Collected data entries
━━━━━━━━━━━━━━━━
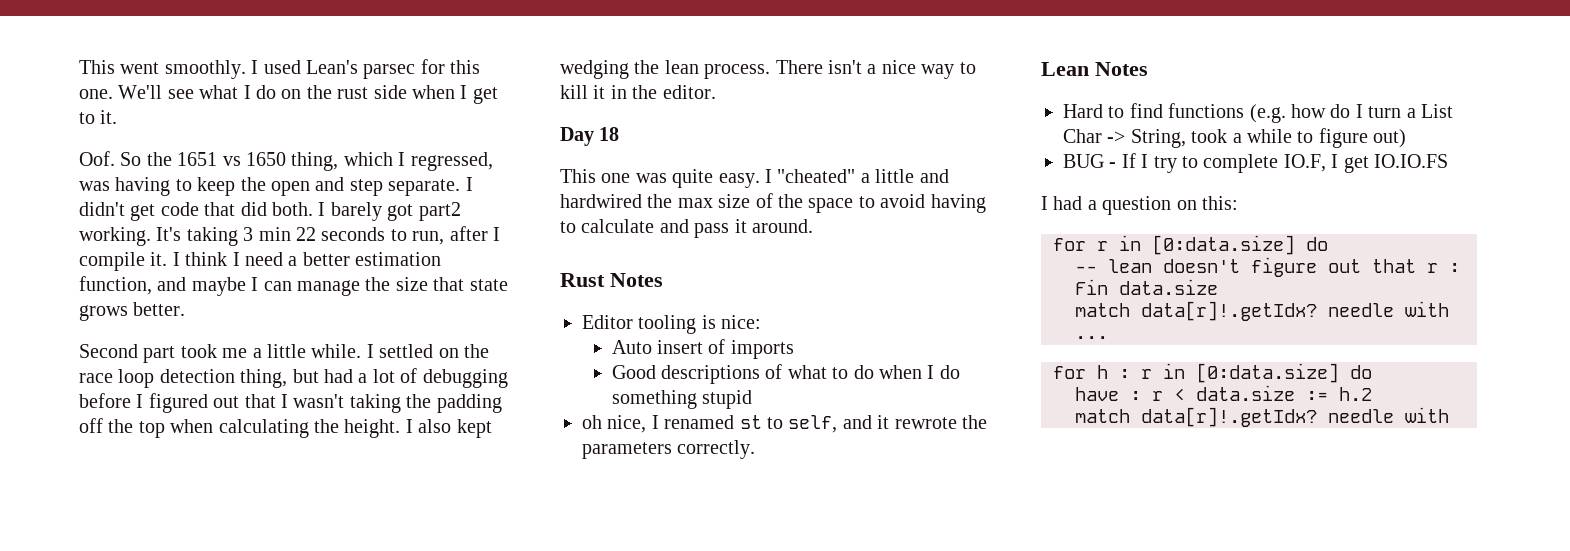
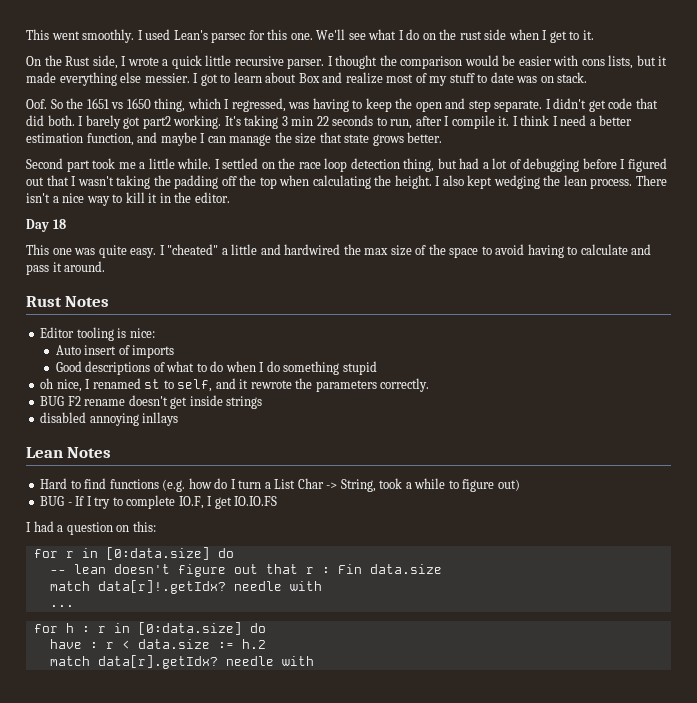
(118, 117) none -> [26,55,668,69] [26,72,588,86] // On the Rust side, I wrote a quick little recursive parser. I thought the comparison would be easier with cons lists, but it made everything else messier. I got to learn about Box and realize most of my stuff to date was on stack.
(756, 449) none -> [40,395,263,409] [40,412,179,426] // BUG F2 rename doesn't get inside strings // disabled annoying inllays
[1141,407,1317,427] data[r]!.getIdx? -> [97,655,218,669] data[r].getIdx?

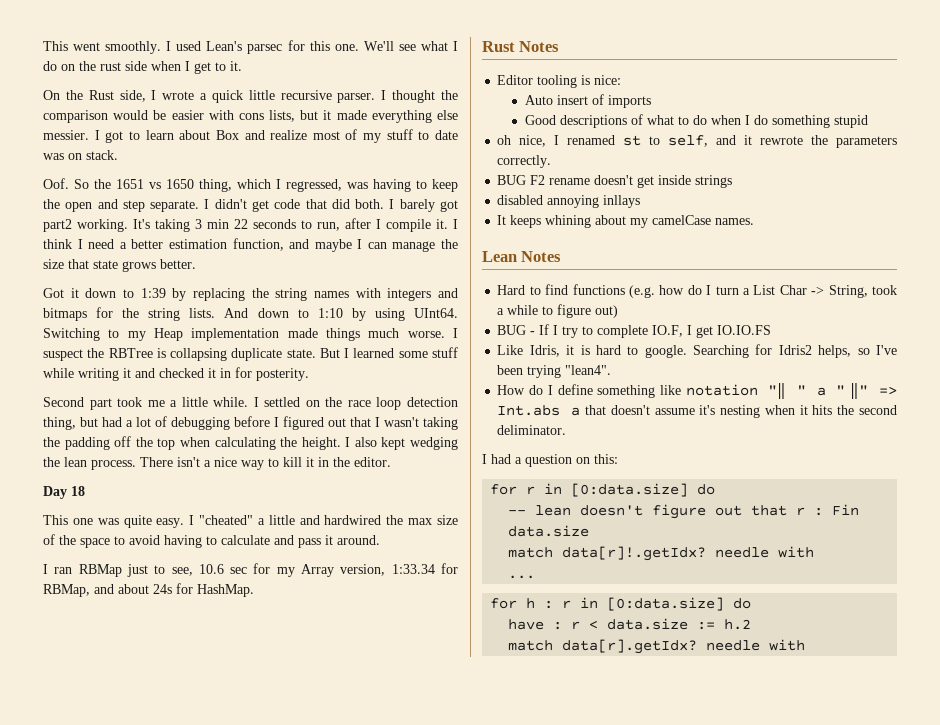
(443, 137) none -> [43,288,459,301] [43,307,458,321] [43,328,458,341] [43,347,458,361] [43,367,309,381] // Got it down to 1:39 by replacing the string names with integers and bitmaps for the string lists. And down to 1:10 by using UInt64. Switching to my Heap implementation made things much worse. I suspect the RBTree is collapsing duplicate state. But I learned some stuff while writing it and checked it in for posterity.
(106, 266) none -> [43,563,459,577] [43,583,254,597] // I ran RBMap just to see, 10.6 sec for my Array version, 1:33.34 for RBMap, and about 24s for HashMap.
(179, 419) none -> [497,215,755,228] // It keeps whining about my camelCase names.
(278, 501) none -> [497,344,897,358] [497,365,612,378] [497,383,897,399] [497,405,897,418] [497,425,567,435] // Like Idris, it is hard to google. Searching for Idris2 helps, so I've been trying "lean4". // How do I define something like notation "‖ " a " ‖" => Int.abs a that doesn't assume it's nesting when it hits the second deliminator.

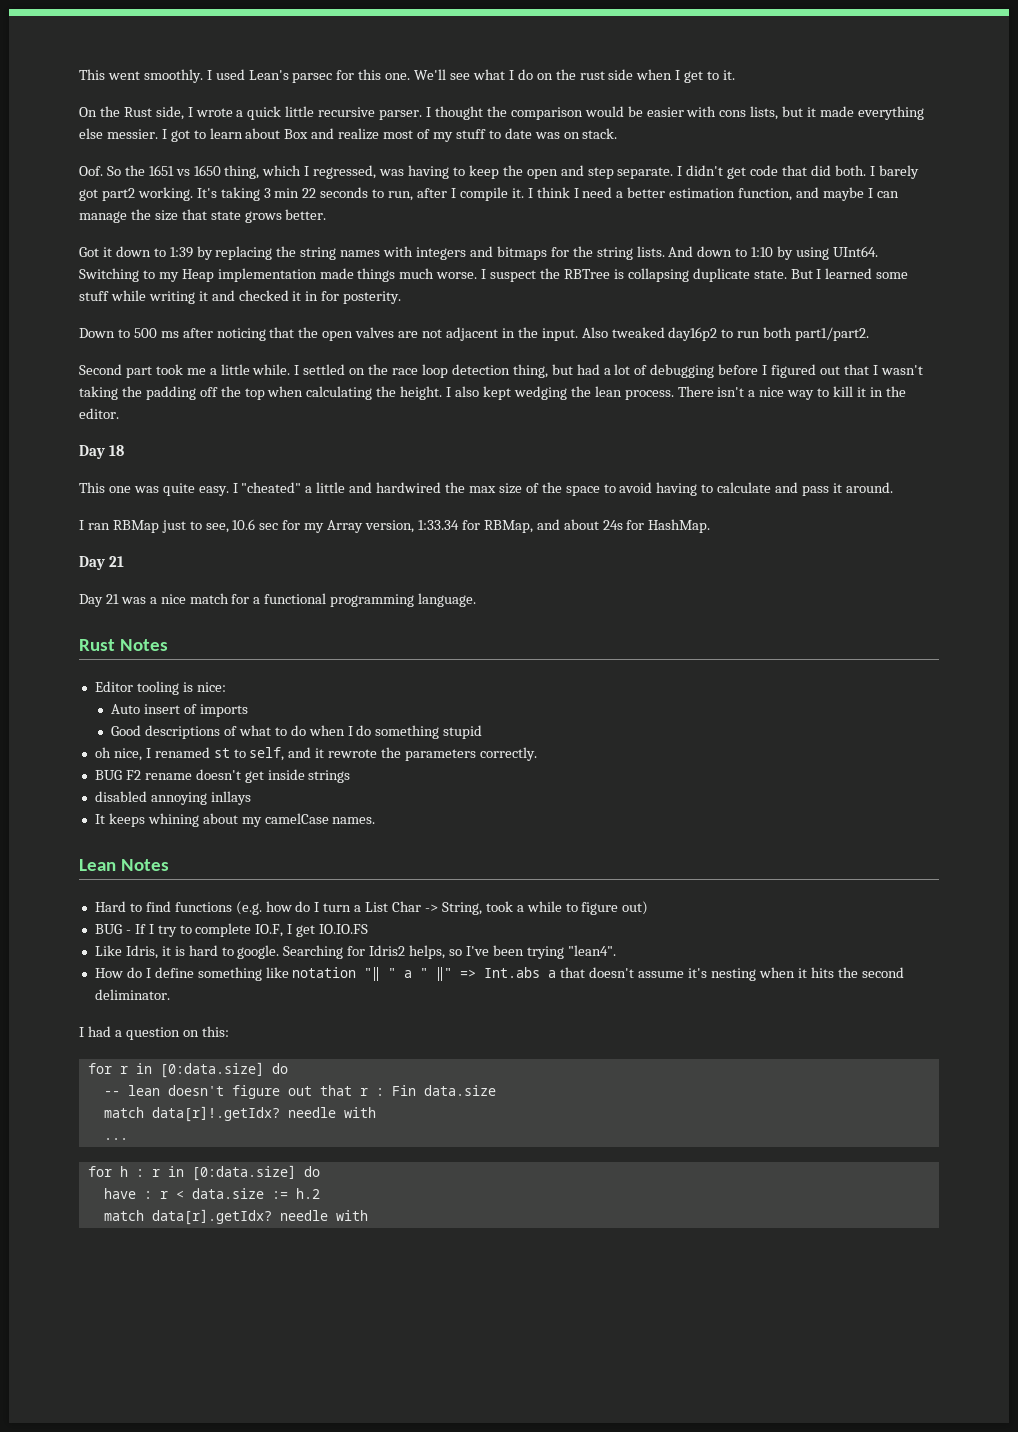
(309, 374) none -> [79,327,870,341] // Down to 500 ms after noticing that the open valves are not adjacent in the input. Also tweaked day16p2 to run both part1/part2.
(254, 590) none -> [79,556,124,570] [79,593,477,607] // Day 21 // Day 21 was a nice match for a functional programming language.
━━━━━━━━━━━━━━━━
* _WHAT THE TASK REQUIRES_
Transcribe the records word for word and include no pictures.

* _RESPONSE AREA_
(118, 117) none -> [26,55,668,69] [26,72,588,86] // On the Rust side, I wrote a quick little recursive parser. I thought the comparison would be easier with cons lists, but it made everything else messier. I got to learn about Box and realize most of my stuff to date was on stack.
(756, 449) none -> [40,395,263,409] [40,412,179,426] // BUG F2 rename doesn't get inside strings // disabled annoying inllays
[1141,407,1317,427] data[r]!.getIdx? -> [97,655,218,669] data[r].getIdx?

(443, 137) none -> [43,288,459,301] [43,307,458,321] [43,328,458,341] [43,347,458,361] [43,367,309,381] // Got it down to 1:39 by replacing the string names with integers and bitmaps for the string lists. And down to 1:10 by using UInt64. Switching to my Heap implementation made things much worse. I suspect the RBTree is collapsing duplicate state. But I learned some stuff while writing it and checked it in for posterity.
(106, 266) none -> [43,563,459,577] [43,583,254,597] // I ran RBMap just to see, 10.6 sec for my Array version, 1:33.34 for RBMap, and about 24s for HashMap.
(179, 419) none -> [497,215,755,228] // It keeps whining about my camelCase names.
(278, 501) none -> [497,344,897,358] [497,365,612,378] [497,383,897,399] [497,405,897,418] [497,425,567,435] // Like Idris, it is hard to google. Searching for Idris2 helps, so I've been trying "lean4". // How do I define something like notation "‖ " a " ‖" => Int.abs a that doesn't assume it's nesting when it hits the second deliminator.

(309, 374) none -> [79,327,870,341] // Down to 500 ms after noticing that the open valves are not adjacent in the input. Also tweaked day16p2 to run both part1/part2.
(254, 590) none -> [79,556,124,570] [79,593,477,607] // Day 21 // Day 21 was a nice match for a functional programming language.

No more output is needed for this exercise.